TASK ITEM: The material below holds pictures, which are to be left out; copy exactly the lines from the one with "text: 要求 ->" through the one with "effectively with briefs".

GIVEN RECORDS:

---------------

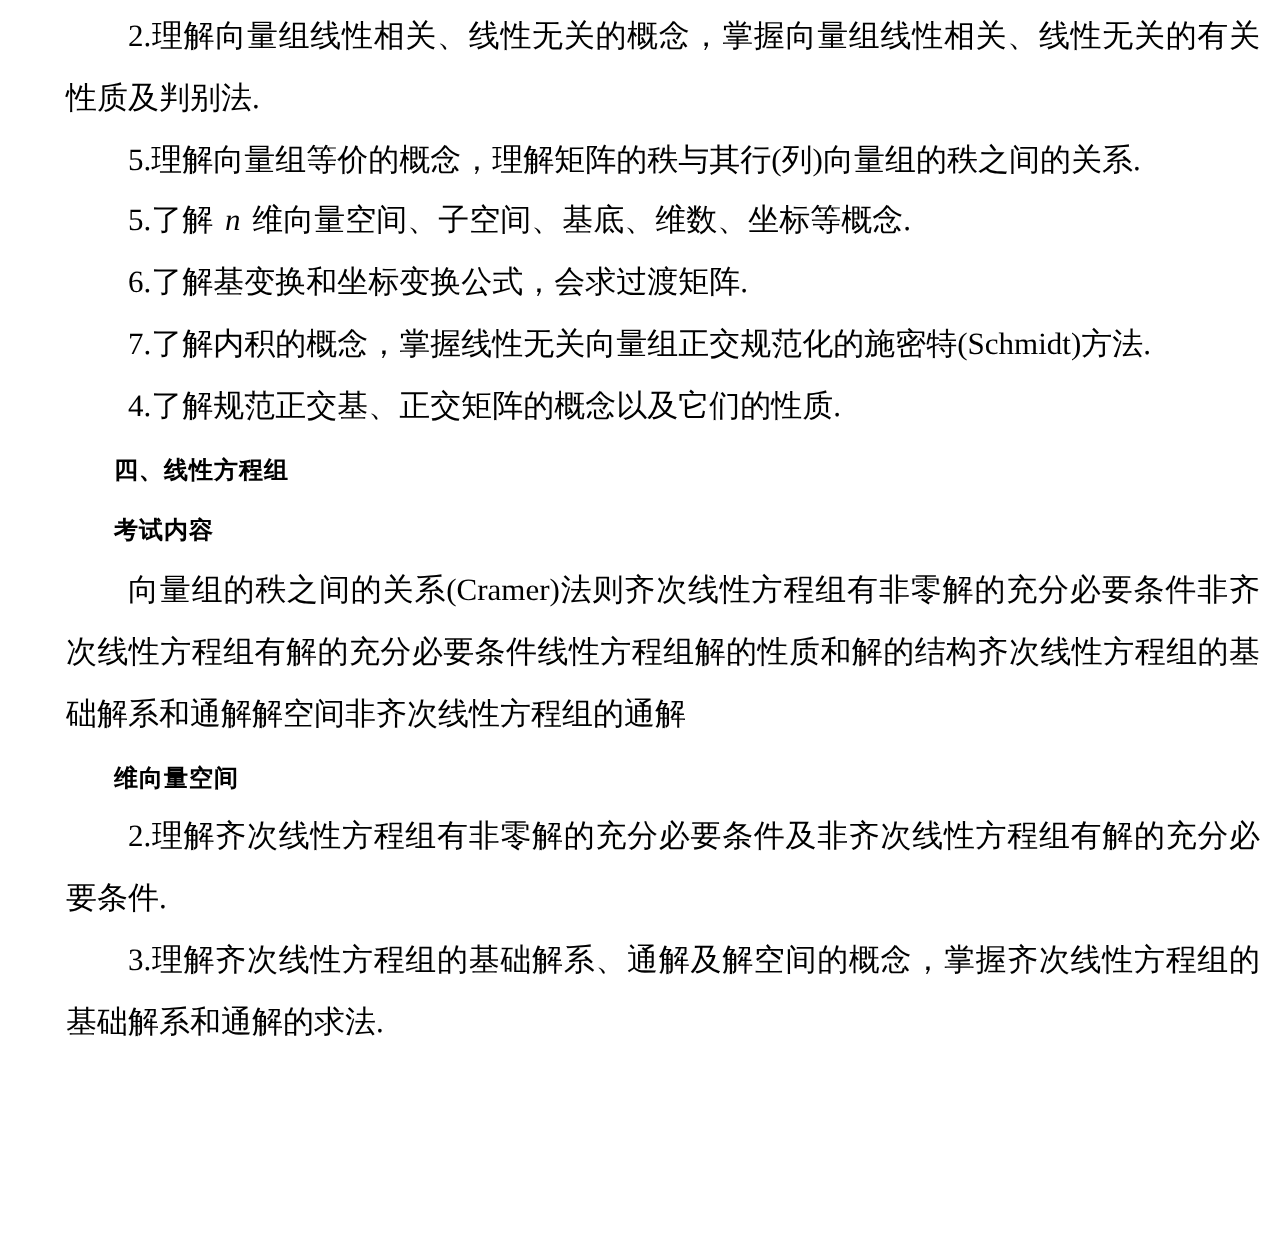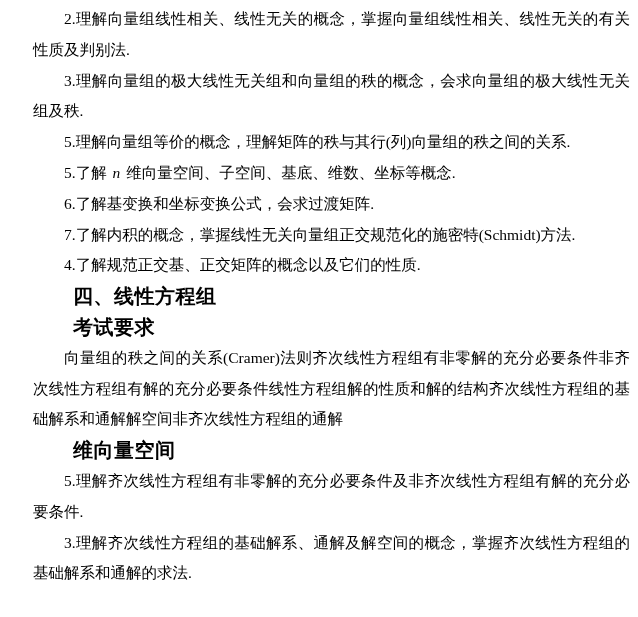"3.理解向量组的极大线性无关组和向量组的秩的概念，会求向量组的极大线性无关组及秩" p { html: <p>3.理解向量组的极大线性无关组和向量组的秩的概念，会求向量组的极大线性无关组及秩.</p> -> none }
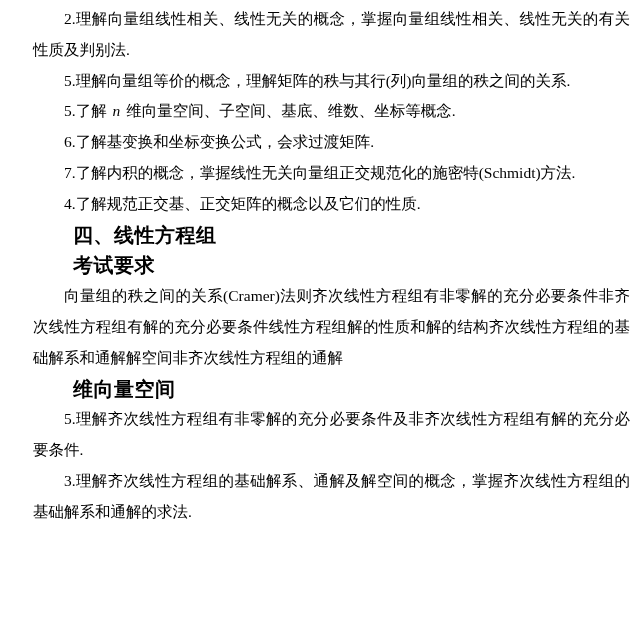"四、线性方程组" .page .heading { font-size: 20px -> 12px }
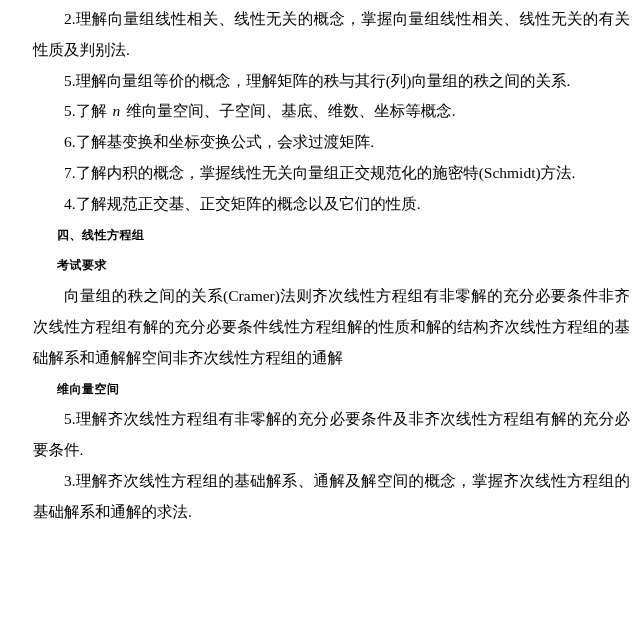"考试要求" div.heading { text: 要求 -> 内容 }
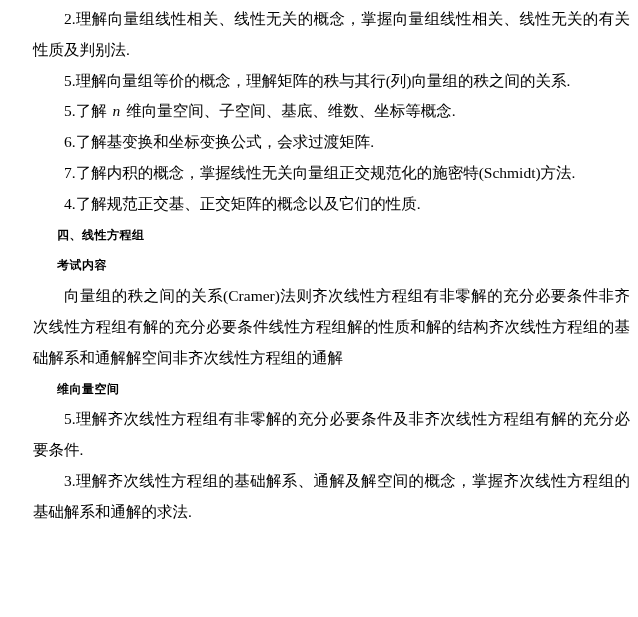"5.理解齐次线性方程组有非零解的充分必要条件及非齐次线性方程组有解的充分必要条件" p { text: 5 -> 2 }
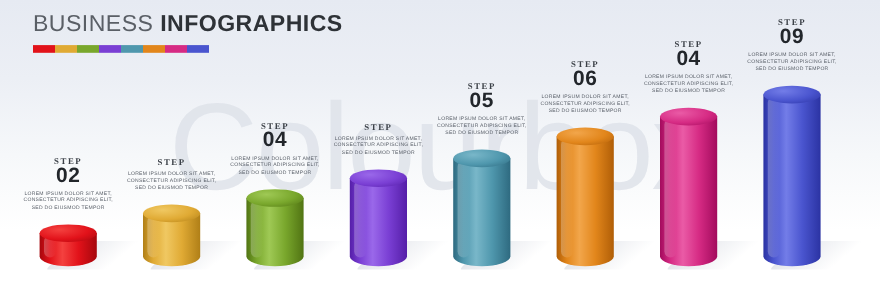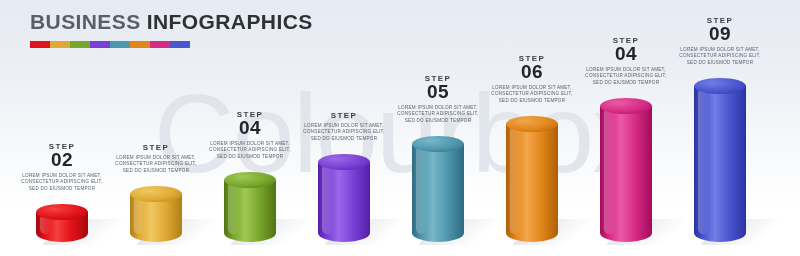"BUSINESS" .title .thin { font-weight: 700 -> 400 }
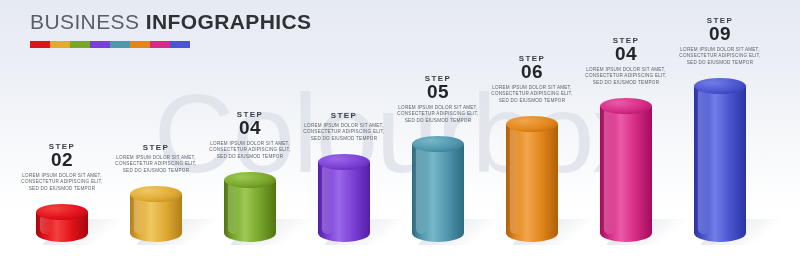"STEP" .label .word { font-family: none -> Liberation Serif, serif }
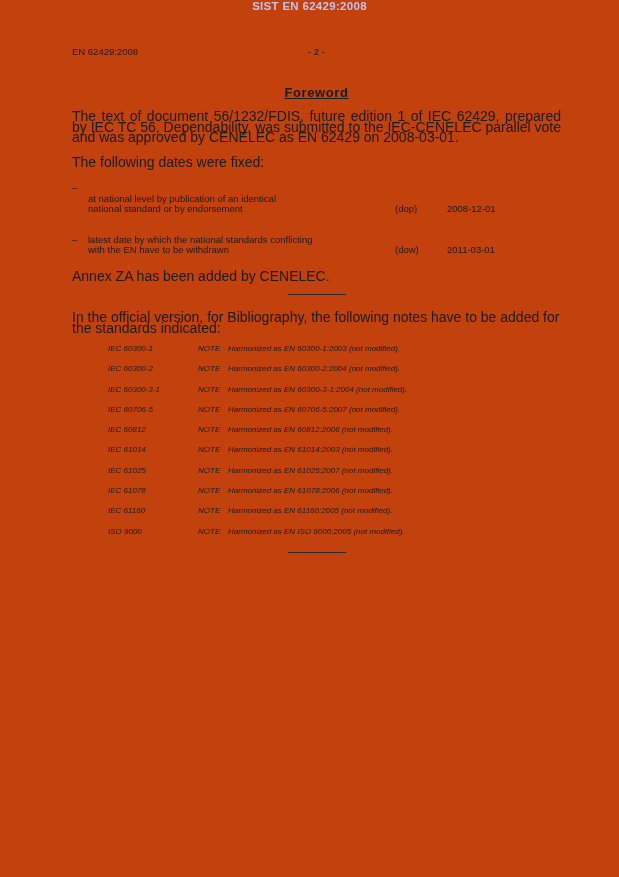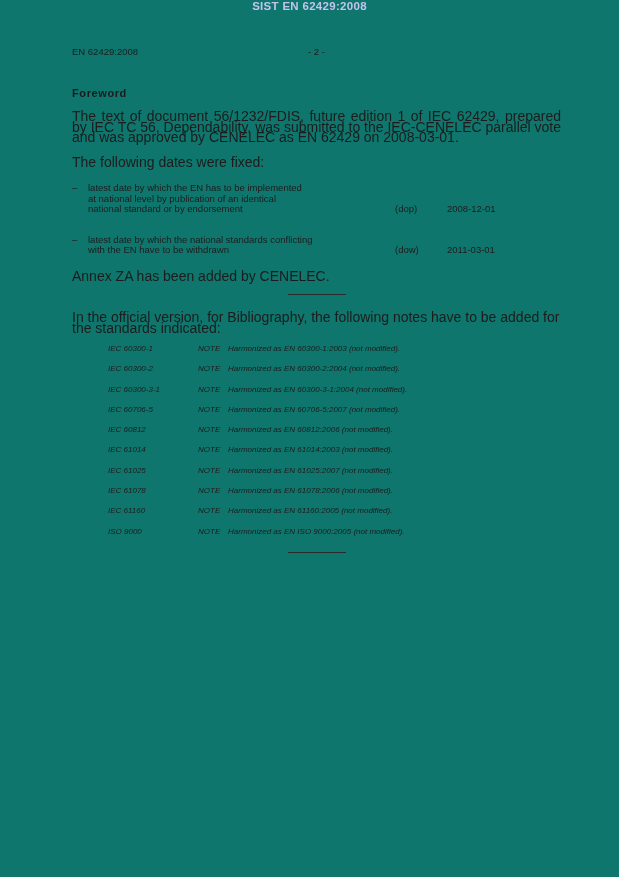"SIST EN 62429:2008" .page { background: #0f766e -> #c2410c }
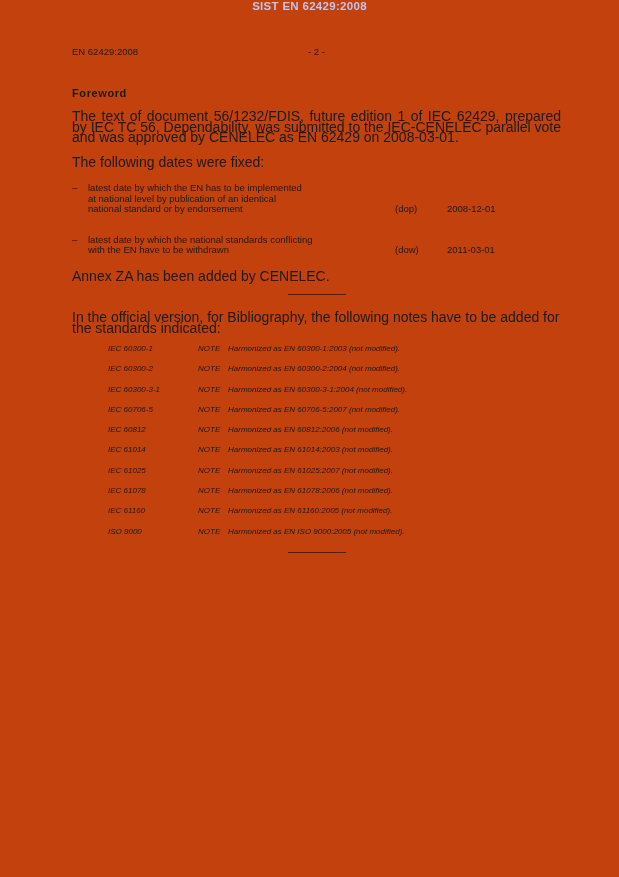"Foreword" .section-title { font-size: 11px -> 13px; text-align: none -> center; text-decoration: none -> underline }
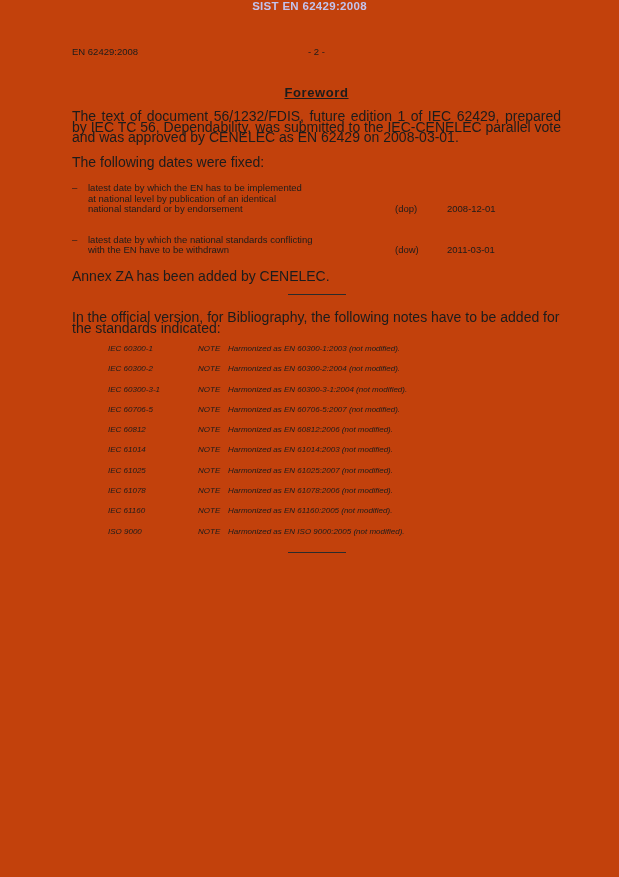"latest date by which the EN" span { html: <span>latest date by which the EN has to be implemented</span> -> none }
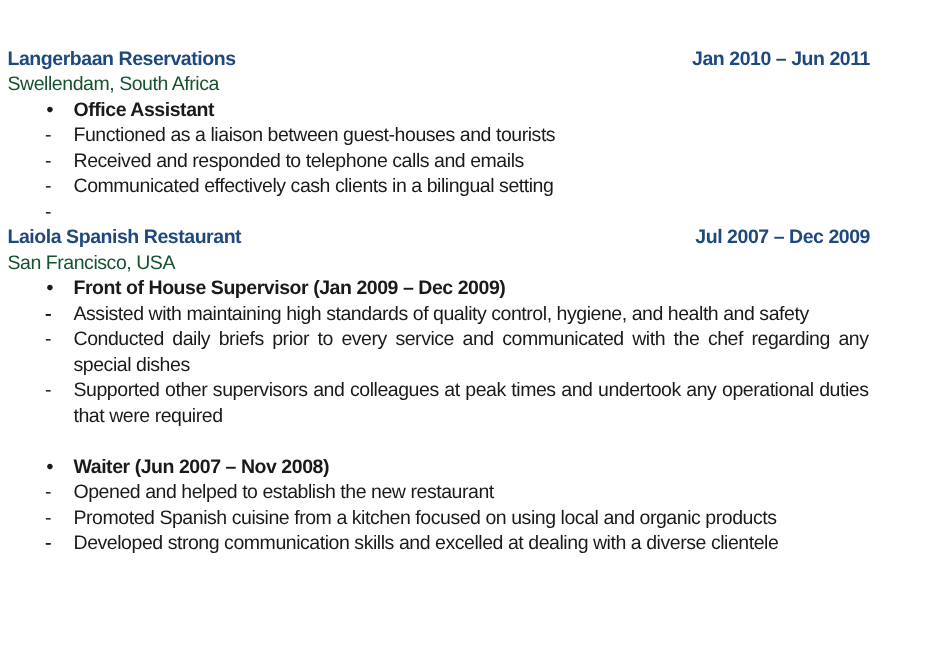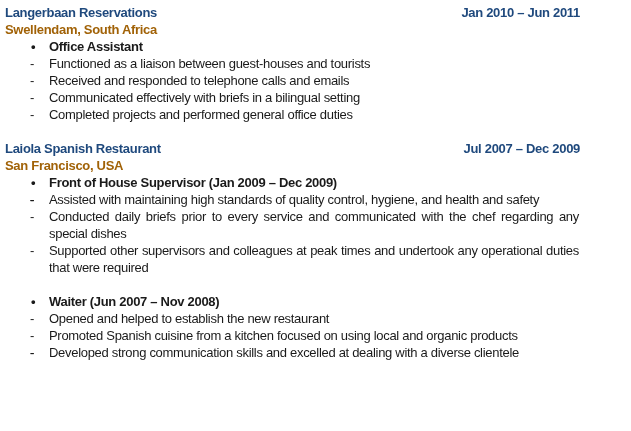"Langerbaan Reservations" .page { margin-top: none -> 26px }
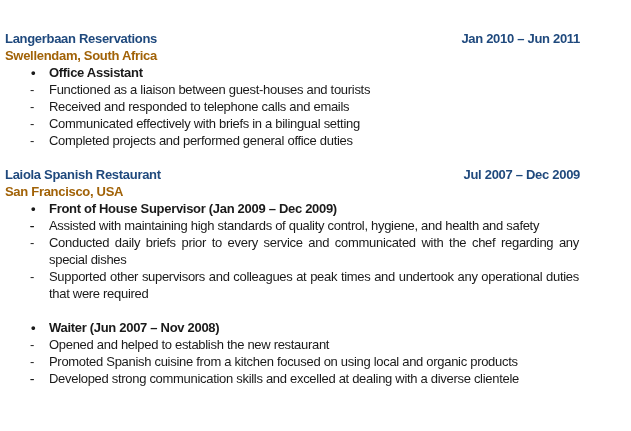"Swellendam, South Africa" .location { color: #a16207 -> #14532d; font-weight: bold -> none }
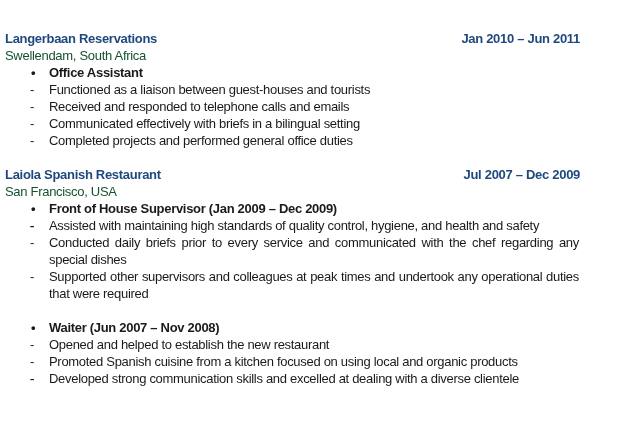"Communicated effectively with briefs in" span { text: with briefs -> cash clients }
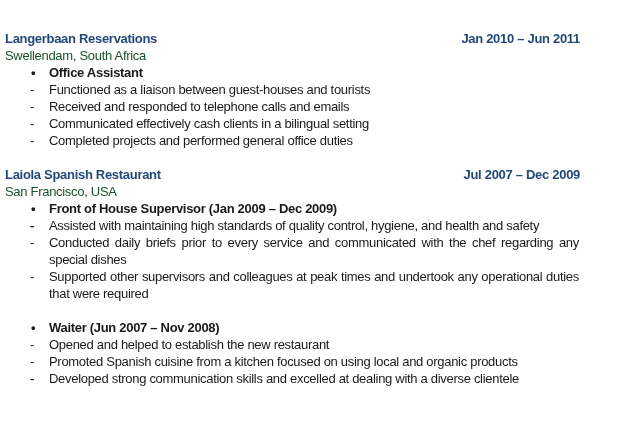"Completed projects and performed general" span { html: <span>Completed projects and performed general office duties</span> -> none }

---------------

EXERCISE SOLUTION:
"考试要求" div.heading { text: 要求 -> 内容 }
"5.理解齐次线性方程组有非零解的充分必要条件及非齐次线性方程组有解的充分必要条件" p { text: 5 -> 2 }
"BUSINESS" .title .thin { font-weight: 700 -> 400 }
"STEP" .label .word { font-family: none -> Liberation Serif, serif }
"SIST EN 62429:2008" .page { background: #0f766e -> #c2410c }
"Foreword" .section-title { font-size: 11px -> 13px; text-align: none -> center; text-decoration: none -> underline }
"latest date by which the EN" span { html: <span>latest date by which the EN has to be implemented</span> -> none }
"Langerbaan Reservations" .page { margin-top: none -> 26px }
"Swellendam, South Africa" .location { color: #a16207 -> #14532d; font-weight: bold -> none }
"Communicated effectively with briefs in" span { text: with briefs -> cash clients }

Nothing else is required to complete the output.